DoD further has been seeking to expand its industrial base writ large by bringing in non-traditional commercial companies with innovative tech and seeking to ‘prime’ dual-use markets — efforts pioneered in many ways by former Air Force acquisition czar Will Roper.
But space comes with both different political considerations because of its legal status as a global domain that belongs to no nation, like the high seas, experts stress.
“As you surely know, there is a lot of emotion in this on both sides of the argument, making it as much political as it is legal. Do we want to open up Pandora’s box or not?” Hertzfeld said.
For example, several sources said the DARPA effort could actually undermine NASA’s goal of building a coalition of countries to develop lunar commerce via the Artemis Accords.
“This is particularly tone deaf at a time when NASA is seeking to build international support for the Artemis Accords to guide civil activities on the Moon. A key point of these principles is that they are rooted in the Outer Space Treaty, which specifically bans military installations,” West said. “While there are no doubt loopholes in the letter of the law, I don’t see how disregard for its spirit is helpful here.”
“What states will now be eager to join the Artemis Accords, or participate in Gateway or various other international projects, when there are rumors and notions that the US wants to send its military to the Moon?,” Johnson said. “Just like the NASA-Space Force agreement last year, this is unnecessarily provocative and the US can do better, with purely civil development of these technologies and industries, and for purely civil & commercial purposes.”

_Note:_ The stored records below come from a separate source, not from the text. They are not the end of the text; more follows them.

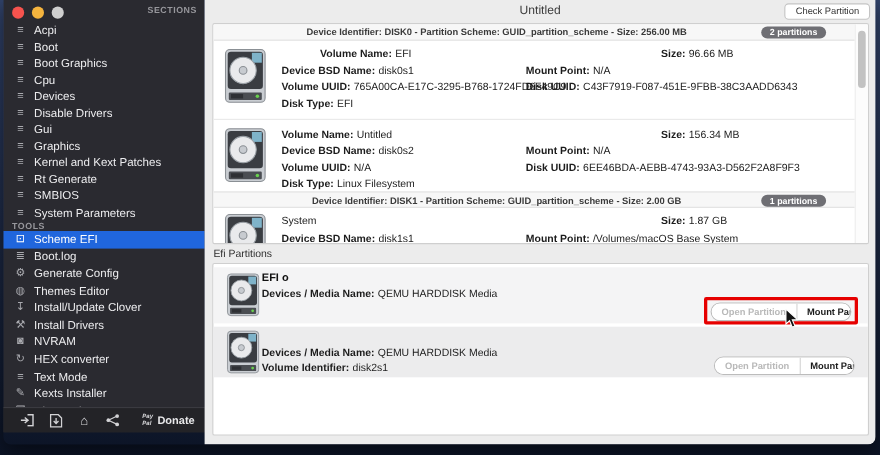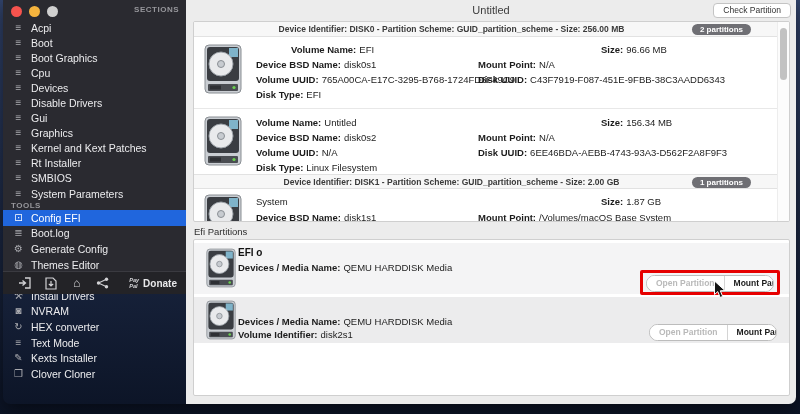--- a/index.html
+++ b/index.html
@@ -11,7 +11,7 @@
             border-radius:0 0 7px 7px; overflow:hidden; box-shadow:0 6px 18px rgba(0,0,0,.5); }
 
   
-  .sidebar { position:absolute; left:0; top:0; width:183px; height:294px;
+  .sidebar { position:absolute; left:0; top:0; width:183px; height:393px;
              background:#2a2a30; color:#e8e8e8; }
   .tlights { position:absolute; left:8px; top:6px; display:flex; gap:7px; }
   .tl { width:11px; height:11px; border-radius:50%; }

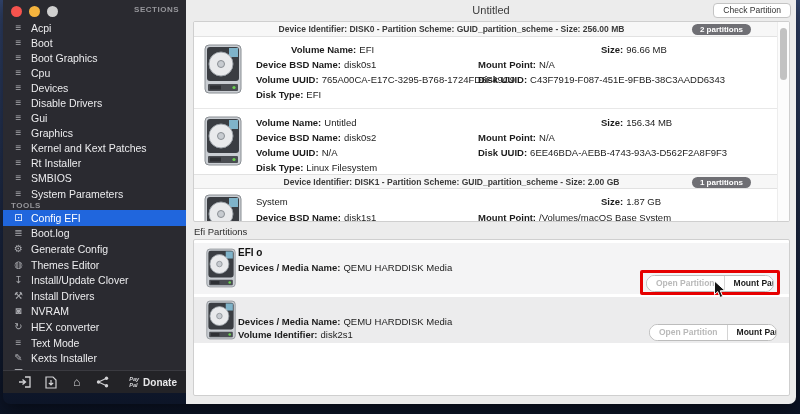--- a/index.html
+++ b/index.html
@@ -147,7 +147,7 @@
           </div>
       <div class="s-item">
             <span class="s-ico">≡</span>
-            <span class="s-lbl">Rt Installer</span>
+            <span class="s-lbl">Rt Generate</span>
           </div>
       <div class="s-item">
             <span class="s-ico">≡</span>

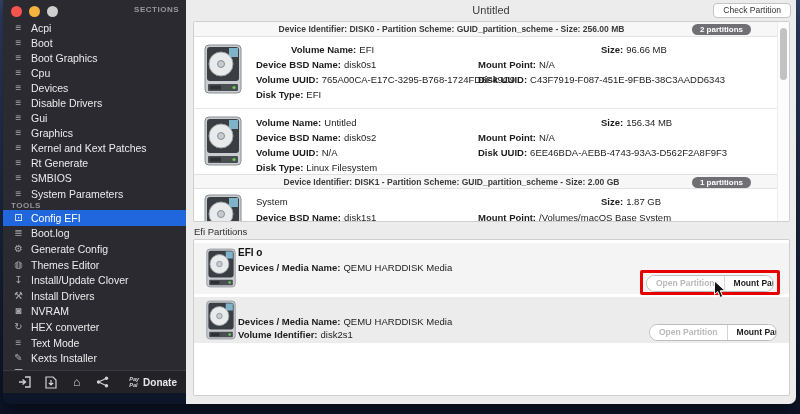--- a/index.html
+++ b/index.html
@@ -164,7 +164,7 @@
     <div class="t-list">
       <div class="s-item sel">
             <span class="s-ico">⊡</span>
-            <span class="s-lbl">Config EFI</span>
+            <span class="s-lbl">Scheme EFI</span>
           </div>
       <div class="s-item">
             <span class="s-ico">≣</span>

At a minimum, observers say, the DARPA project is just plain bad optics internationally.
“Blurring of civil, military, and commercial capabilities and intentions in space is exactly what the U.S. accuses other countries such as China of doing,” West explained. “It doesn’t build trust, and it doesn’t build confidence. And these two qualities are already in short supply. I don’t see how this ends well.”
“It’s a terrible look,” tweeted Bleddyn Bowen, space policy and international relations professor at University of Leicester in United Kingdom.